Ohh yah we didnt get much donated to us, so alot of our things will be new! Ur lucky u got alot of stuff, very helpful and money saving for sure. 

Yah i wanted mine about a month before my due date so id have time to settle and organize and get whatever else is needed! 

Sometimes yah i get nervous but most recently ive been happy and confident! The last time i felt overwhelmed was about a month ago. Deffo didnt like the feeling! 

Im very happy to hear that ur father is doing well. My bf James had cancer a few yrs ago and he finally stopped having to do those check ups a year or so ago. It was a relief! This is gonna mine and James familys first grandchild as well! Very exciting. 

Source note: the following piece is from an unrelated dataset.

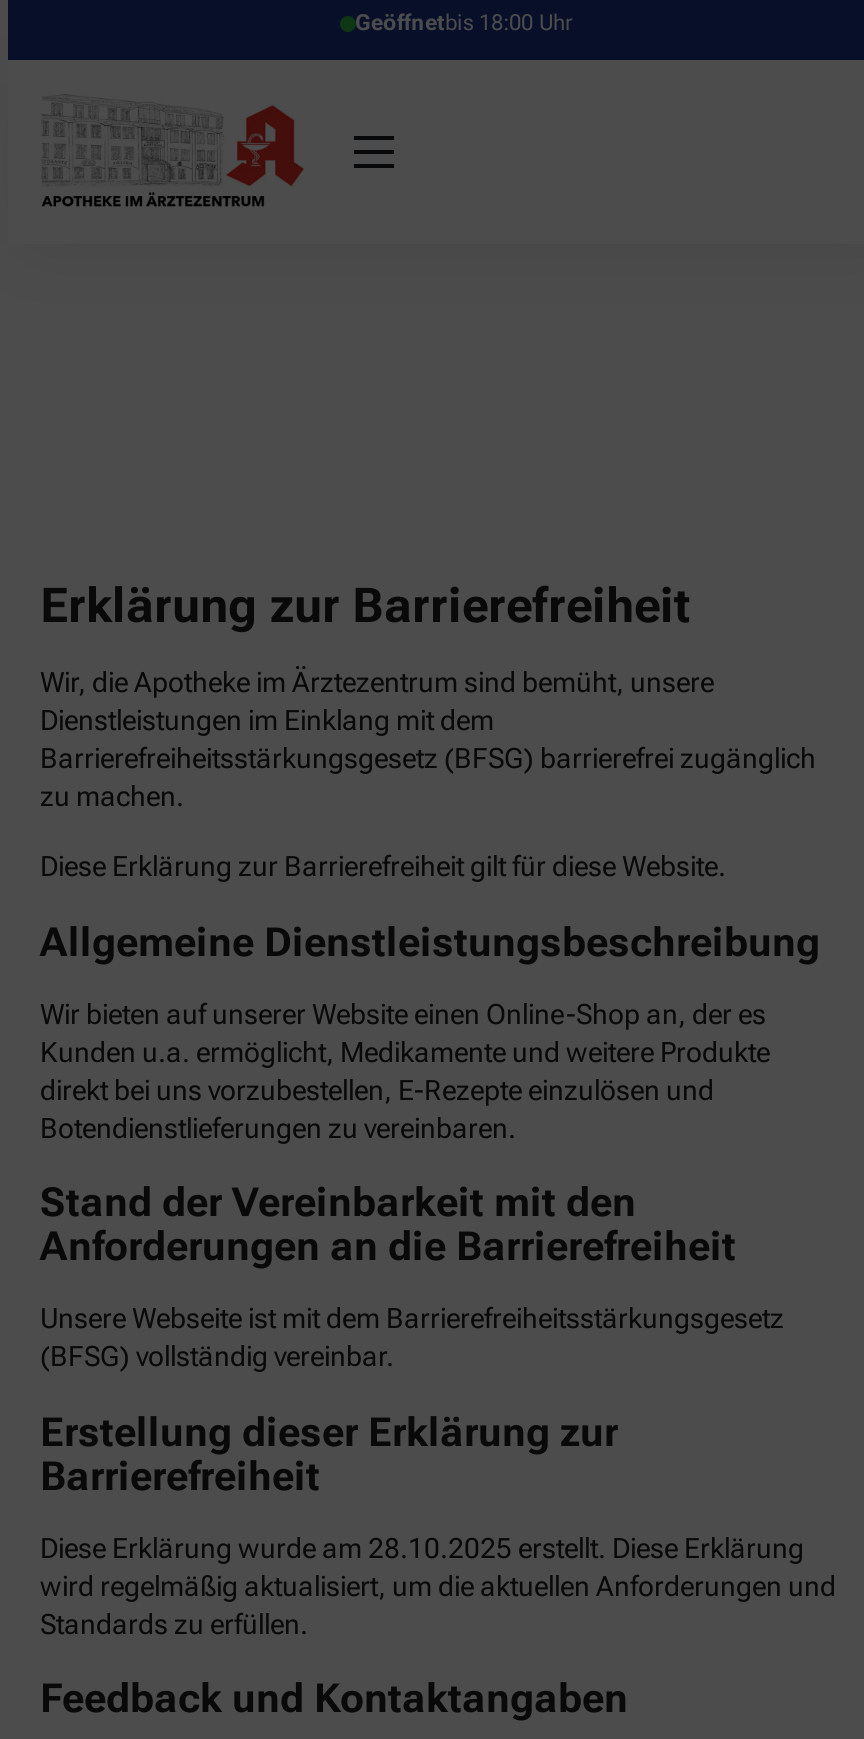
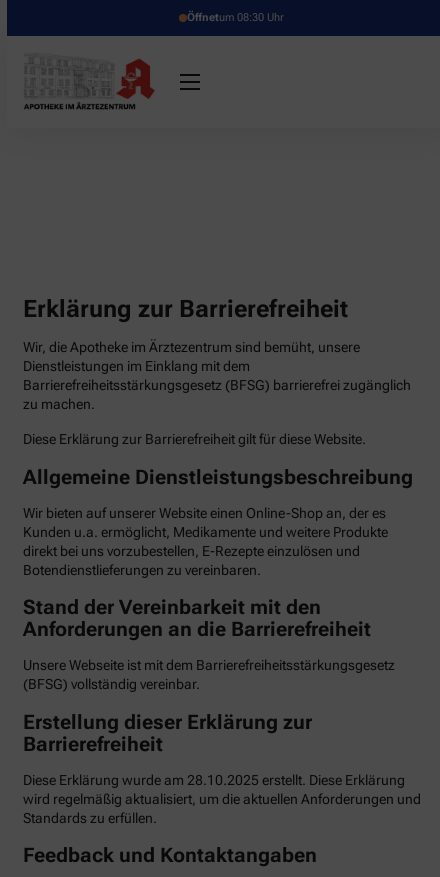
- Geöffnetbis 18:00 Uhr
+ Öffnetum 08:30 Uhr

How does carpel tunnel feel like? I have a desk job and on the comp alot alot and am kinda worried ill develop it. 

Thats sweet ur hubby will be taking u out for dinner. Much needed alone time before ethan comes! 

I am also scared that third tri will come at me ten fold since second tri has treated me so well! Lets cross our fingers that doesnt happen lol. 

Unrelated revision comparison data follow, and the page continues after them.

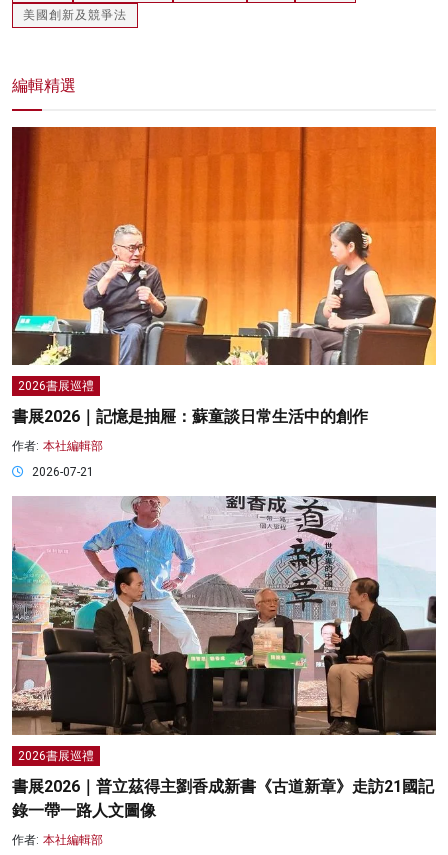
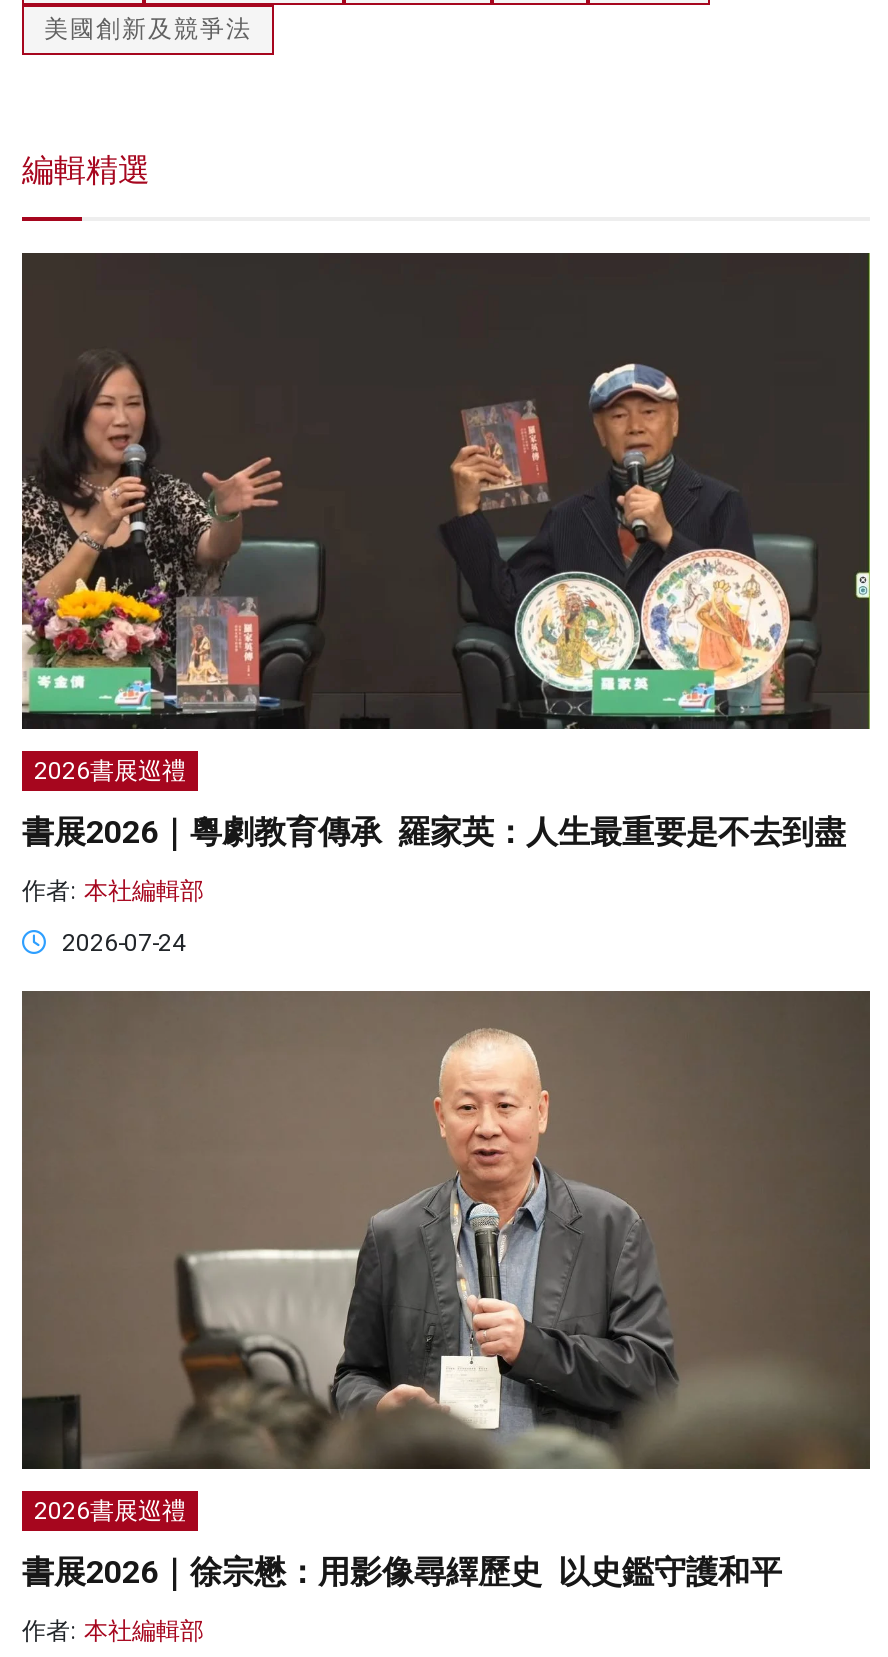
- [image]
+ [image]

- 書展2026｜記憶是抽屜：蘇童談日常生活中的創作
+ 書展2026｜粵劇教育傳承 羅家英：人生最重要是不去到盡

- 2026-07-21
+ 2026-07-24

- [image]
+ [image]

- 書展2026｜普立茲得主劉香成新書《古道新章》走訪21國記
- 錄一帶一路人文圖像
+ 書展2026｜徐宗懋：用影像尋繹歷史 以史鑑守護和平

I wish i had something cool like that to choose mikaelas middle name but i have nothing! Haha urs worked out super well :) 

My next prenatal is tmrw! I think after tmrws appointment i start goin every cpl weeks? Man its gonna feel like time is going even faster!


----------



## skeet9924

Do we get any more scans ?? I have my ob appt tomorrow I will probably ask!! I get my results for my gt test tomorrow too.. I'm guessing I passed as they haven't called me. I really hope I did .. I don't want to sit at the clinic for 3 hrs for that test. I can't believe there is only about 13 weeks left!!


----------



## NikkiV87

skeet9924 said:


> Do we get any more scans ?? I have my ob appt tomorrow I will probably ask!! I get my results for my gt test tomorrow too.. I'm guessing I passed as they haven't called me. I really hope I did .. I don't want to sit at the clinic for 3 hrs for that test. I can't believe there is only about 13 weeks left!!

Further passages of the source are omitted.